Пушкин посвятил Мятлеву известное стихотворение: «Сват Иван, как пить мы станем…» (1833). Но особенно был близок с Мятлевым, возился с ним и с его стихами князь Вяземский, удовлетворяя таким образом свою страсть (усиленную ирландской кровью) к дурацким шуткам. Троице этой – Пушкину, Вяземскому и Мятлеву – принадлежит знаменитое коллективное «Надо помянуть, непременно надо» (1833) — сочиненье насколько абсурдно-безумное в своей дурной бесконечности, настолько и смешное. Со слегка меняющимся рефреном: «Надо помянуть, помянуть непременно надо…»

Вяземский, посылая этот дикий стишок Жуковскому, писал, что Мятлев «в этом случае был notre chef d’ecole» (переводим: «нашим наставником»).

Александра Смирнова-Россет, в свою очередь, вспоминает, как Гоголь «научил Пушкина и Мятлева вычитывать в «Инвалиде», когда они писали памятки. У них уже была довольно длинная рацея:

Михаил Михайловича Сперанского
И почт-директора Еромоланского,
Апраксина Степана,
Большого болвана,
и князя Вяземского Петра,
Почти пьяного с утра.

Они давно искали рифм для Юсупова. Мятлев вбежал рано утром с восторгом: «Нашел, нашел: Князя Бориса Юсупова / И полковника Арапупова» (потом на рифмовке имен собственных поедет крыша у Дмитрия Минаева).

Стихи на случай

Любимый жанр Мятлева — стихи на случай. Он мог запросто посвятить генералу Ермолову абсолютно пустую фантазию «на день наступающего тысяча восьмисот четвертого года», выдержанную в игривом и бессмысленном духе:

Коль пройдет мадам Эстер
Ле канкан де ля Шольер —
Весь театр набит народом…
Поздравляю с Новым годом!

(«Новый 1944. Фантазия»)

Несоответствие поэтического пустяка статусу адресата — его высокопревосходительству — Мятлева ничуть не смущало. Впрочем, все это вполне соответствовало нормам и духу времени.

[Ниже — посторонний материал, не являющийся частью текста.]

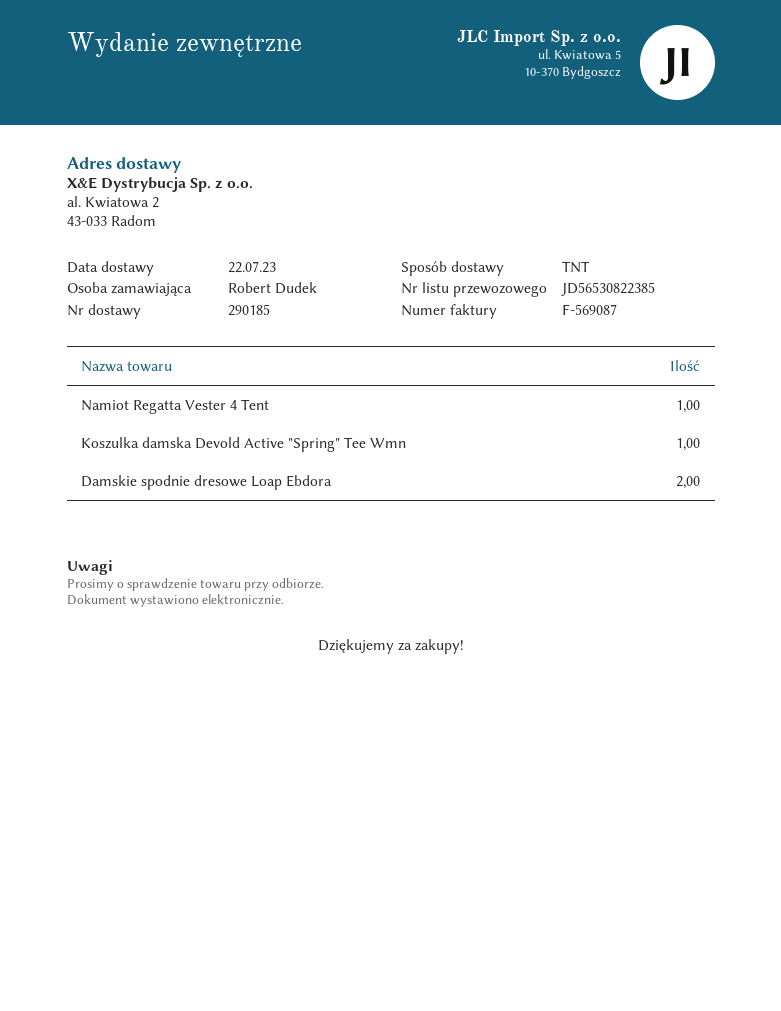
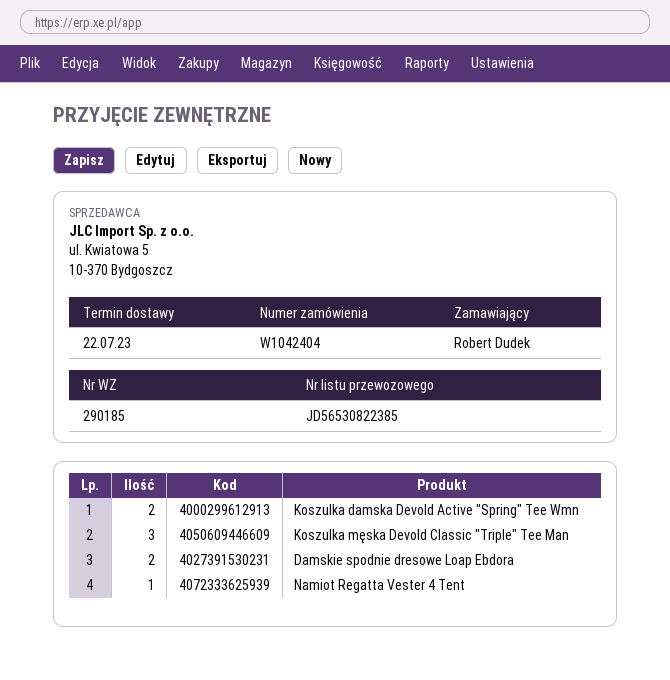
Koszulka damska Devold Active "Spring" Tee Wmn: 1 -> 2
Koszulka męska Devold Classic "Triple" Tee Man: none -> 3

Поэт пользовался благосклонностью царей. Однажды, прочитав стихи Якова Грота «Берегитесь; край болотный, град отравой переполнен…», наследник, будущий царь Александр Второй, попросил Мятлева защитить Петербург. В результате на свет явилось стихотворение: «Ужель ты веришь наговорам, сплетенным финнами на нас?» (1841). Как и стихотворение Грота, мятлевский ответ был посвящен той самой маркизе де Траверсе, с чьим букетом поэт так жестоко обошелся…

Так же сильно, как дамы, цари и князь Вяземский, полюбил Мятлева Лермонтов: «Вот дама Курдюкова, / Ее рассказ так мил, / Я от слова до слов / Его бы затвердил…» На что Мятлев отвечал, может быть, не слишком изящным, но, несомненно, искренним стихом «Мадам Курдюкова Лермонтову»: «Мосье Лермонтов, вы пеночка, / Птичка певчая, времан! Ту во вер сон си шарман…» (перевод: «Поистине! Все ваши стихи так прекрасны…»)

Лермонтов фамильярничал: «Люблю я парадоксы ваши / И ха-ха-ха, и хи-хи-хи, / С[мирновой] штучку, фарсу С[аши] / И Ишки М[ятлева] стихи…» Так ведь подумать: ну какой Мятлев для него «Ишка» при разнице в возрасте чуть ли не в 20 лет — Иван Петрович!.. Но, видимо, было в Мятлеве что-то вечно-подростковое.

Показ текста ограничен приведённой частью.